My bookstore, Wolfgang Books, is on the second floor of an old Odd Fellows building in downtown Phoenixville, Pennsylvania. Wolfgang Books sells new, used and collectible books of distinction, with a strong literary focus. The collection is general, but generally literary, which means that I may have a sports section, but you are more likely to find George Plimpton in it than a ubiquitous Bo Jackson memoir or the latest chronicle of steroids in baseball. I happily carry classics (established and emerging), even if I only sell one a year, and I feel genuine embarrassment if I don’t have a good book in stock when somebody comes looking for it.
I tend to hold bookstores up to a different standard than other businesses. A bookstore should be a place of inspiration and illumination, and on its best nights (nights, always) a bookstore should be a place of magic. At the front of Wolfgang Books, overlooking the street, is a sun porch that is generally referred to as the Reading Room, and I want novels to be written, great problems tackled and poets to fall in love in the Reading Room.
Inspiration, Illumination, Magic, Romance. These are the concepts at the top of my business plan. Stock turn, merchandising, pre-release promotion, discount structures, and store marketing are all concepts that have a role in a successful bookstore, but if the magic isn’t there, and the romance isn’t there, or if they aren’t at least sought after, a bookstore becomes just another retail establishment, and a bookstore should aspire for more than that.
With a bookstore, once you take away the romance and lose the magic you have begun to disrespect the books themselves and the authors behind them and the people who read them, centuries of them, a whole tradition and history boiled down to a nonexistent share of a company, a lifeless thing with no soul, no heart, that you can buy for around the price of a hardcover book on the New York Stock Exchange.
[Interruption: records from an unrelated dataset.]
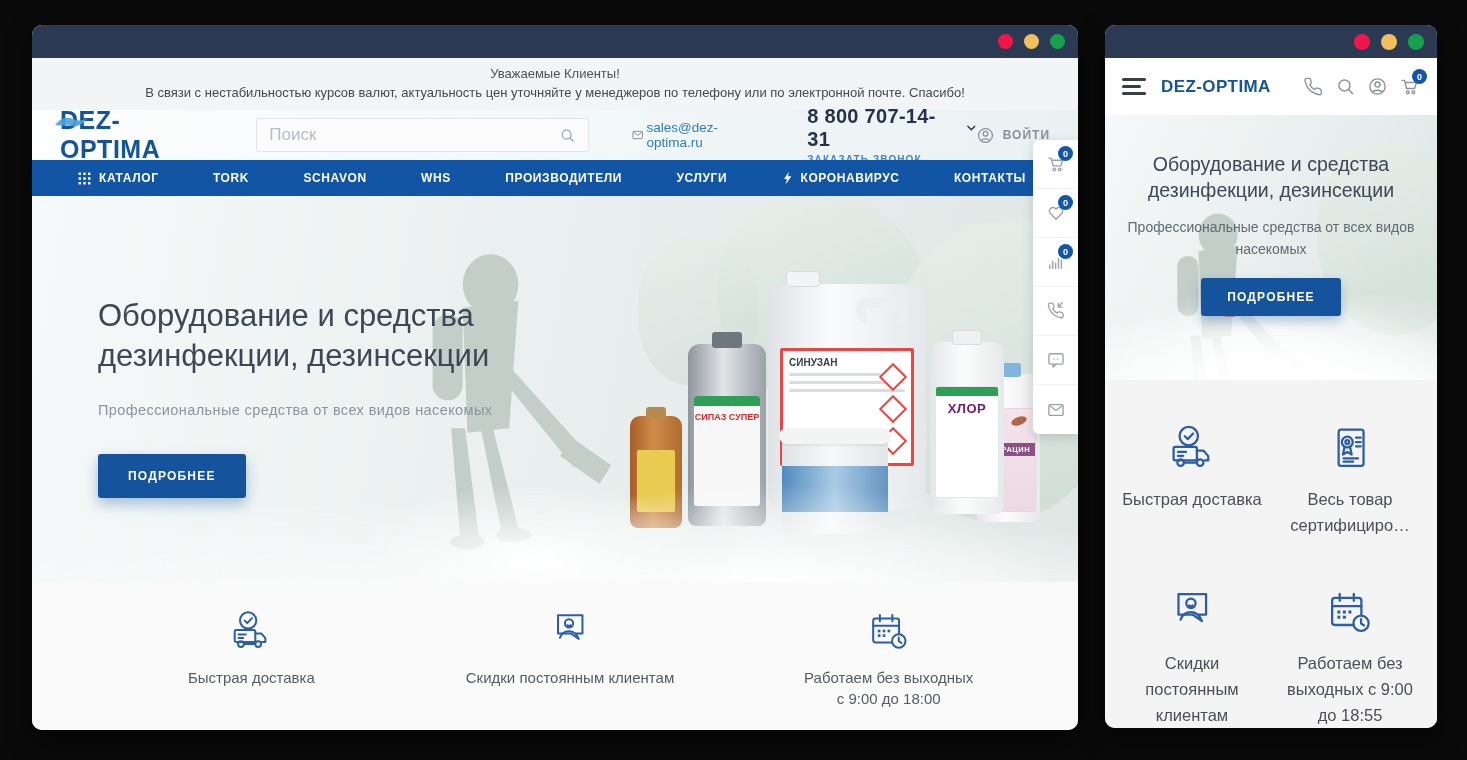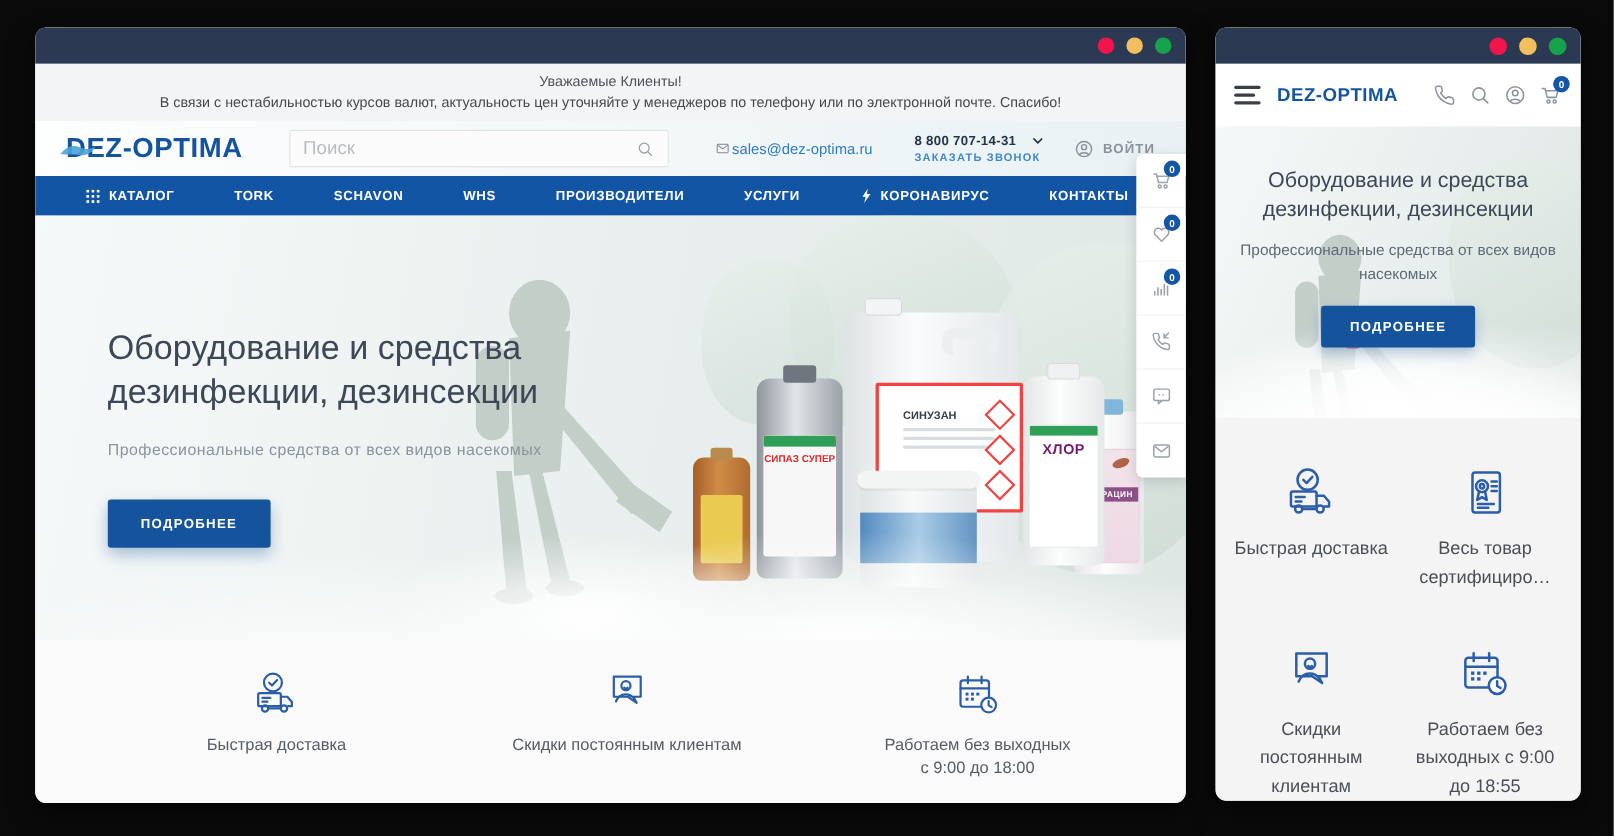--- a/index.html
+++ b/index.html
@@ -40,7 +40,7 @@
   .email { margin-left:42px; display:flex; align-items:center; gap:2px; color:#2f7cc0; font-size:13.5px; cursor:pointer; }
   .email .ic { width:14px; height:14px; color:#7f8893; }
   .phoneblk { margin-left:38px; }
-  .phone { font-size:12px; font-weight:800; color:#263249; letter-spacing:.3px; display:flex; align-items:center; gap:15px; cursor:pointer; }
+  .phone { font-size:20px; font-weight:800; color:#263249; letter-spacing:.3px; display:flex; align-items:center; gap:15px; cursor:pointer; }
   .phone .ic { width:9px; height:6px; color:#263249; }
   .callback { margin-top:3px; font-size:10px; font-weight:700; letter-spacing:1.1px; color:#4486c5; cursor:pointer; }
   .login { margin-left:auto; display:flex; align-items:center; gap:8px; color:#8b919b;

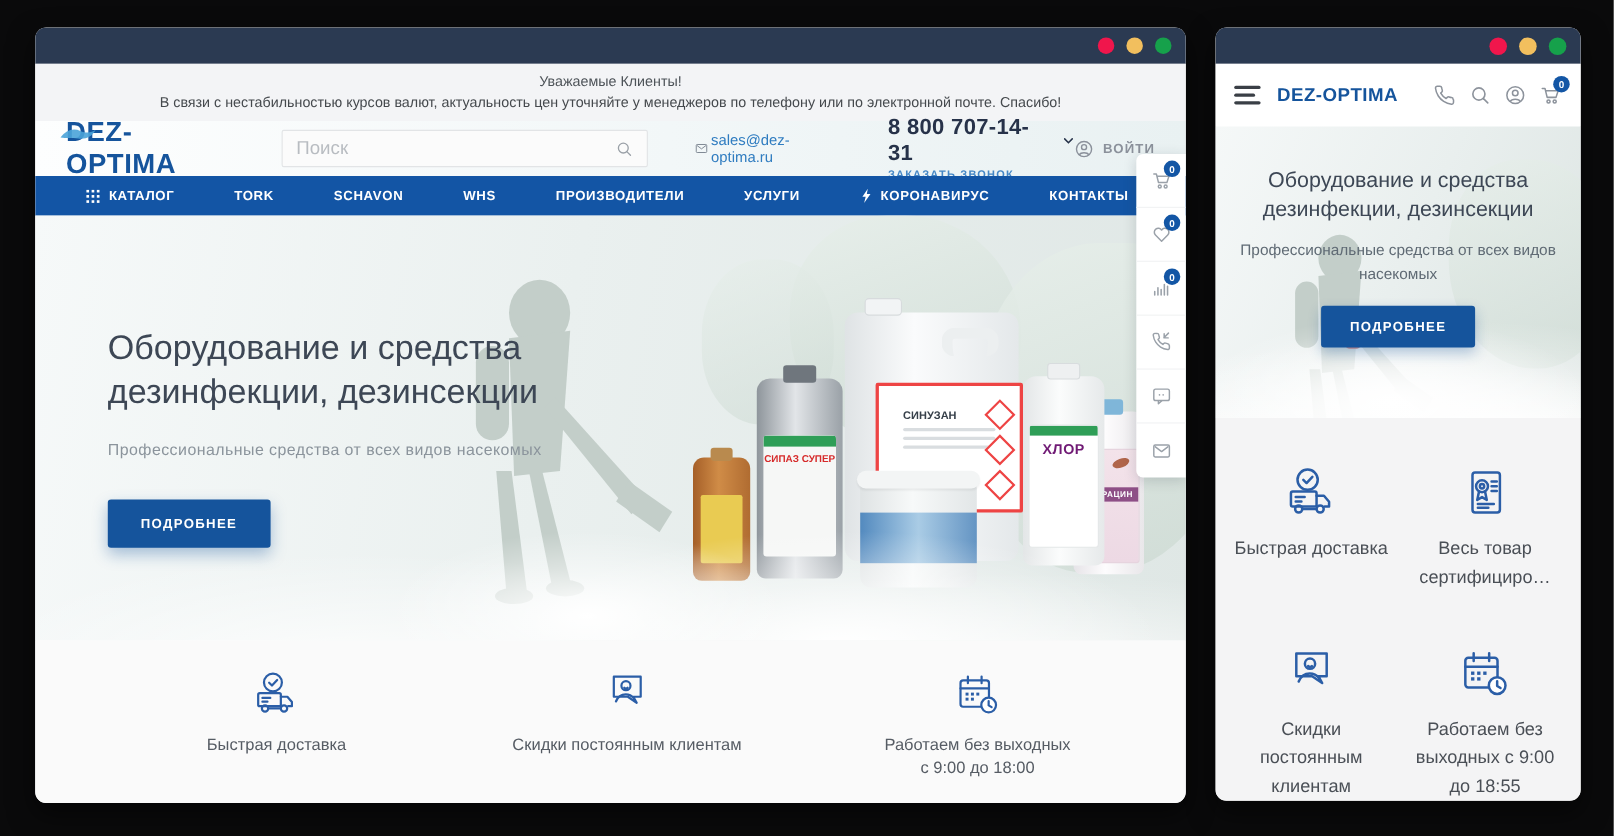--- a/index.html
+++ b/index.html
@@ -94,8 +94,8 @@
   .p-canister .cap { position:absolute; top:-13px; left:18px; width:34px; height:16px; background:#f2f4f5; border:1px solid #d7dbdd; border-radius:4px; }
   .p-canister .handle { position:absolute; top:14px; right:18px; width:52px; height:26px; border-radius:12px;
                         border:10px solid #eceff0; border-bottom:none; }
-  .p-canister .lbl { position:absolute; left:28px; top:64px; width:134px; height:118px; background:#fff;
-                     border:3px solid #e44; border-radius:2px; padding:22px; }
+  .p-canister .lbl { position:absolute; left:12px; top:64px; width:134px; height:118px; background:#fff;
+                     border:3px solid #e44; border-radius:2px; padding:6px; }
   .p-canister .nm { display:block; text-align:left; font-size:10px; font-weight:800; color:#37404a; }
   .p-canister .bar { height:3px; background:#d9dde0; margin-top:5px; border-radius:2px; }
   .diamond { position:absolute; right:8px; width:20px; height:20px; border:2.5px solid #e44; transform:rotate(45deg); background:#fff; }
Above all else (and there is a lot else) it’s the emptiness of a chain store, the hollow feeling caused by the sameness and weak-minded reverence to stock values and fear of making a statement or taking a risk that keeps me away from them and their mission. They are retailers. I am a bookseller.
What’s more, I am determined to think this way. I am by nature a problem solver and a planner, and I do enjoy those parts of the business, but I find myself constantly working towards my idea of bookstore pure. I turn to Sylvia Beach’s memoir about her life within her great Shakespeare and Company bookstore for inspiration. If I don’t know how to handle a situation in my store, I think about how Sylvia would handle it (or at least the Sylvia I have created), and I act accordingly. This allows me to serve the books and their readers rather than the other way around.
This may all sound heady or self-congratulatory, but that is not my intention. I am idealistic to a genuine fault, but at a certain point I decided I would no longer try to corral that and would instead embrace it and see where it takes me. Right now it is taking me deeper and deeper into a lifetime of bookselling, and I look forward to sharing some stories and perspectives with you over the next few weeks. I thank the Accountant for the opportunity to share these things.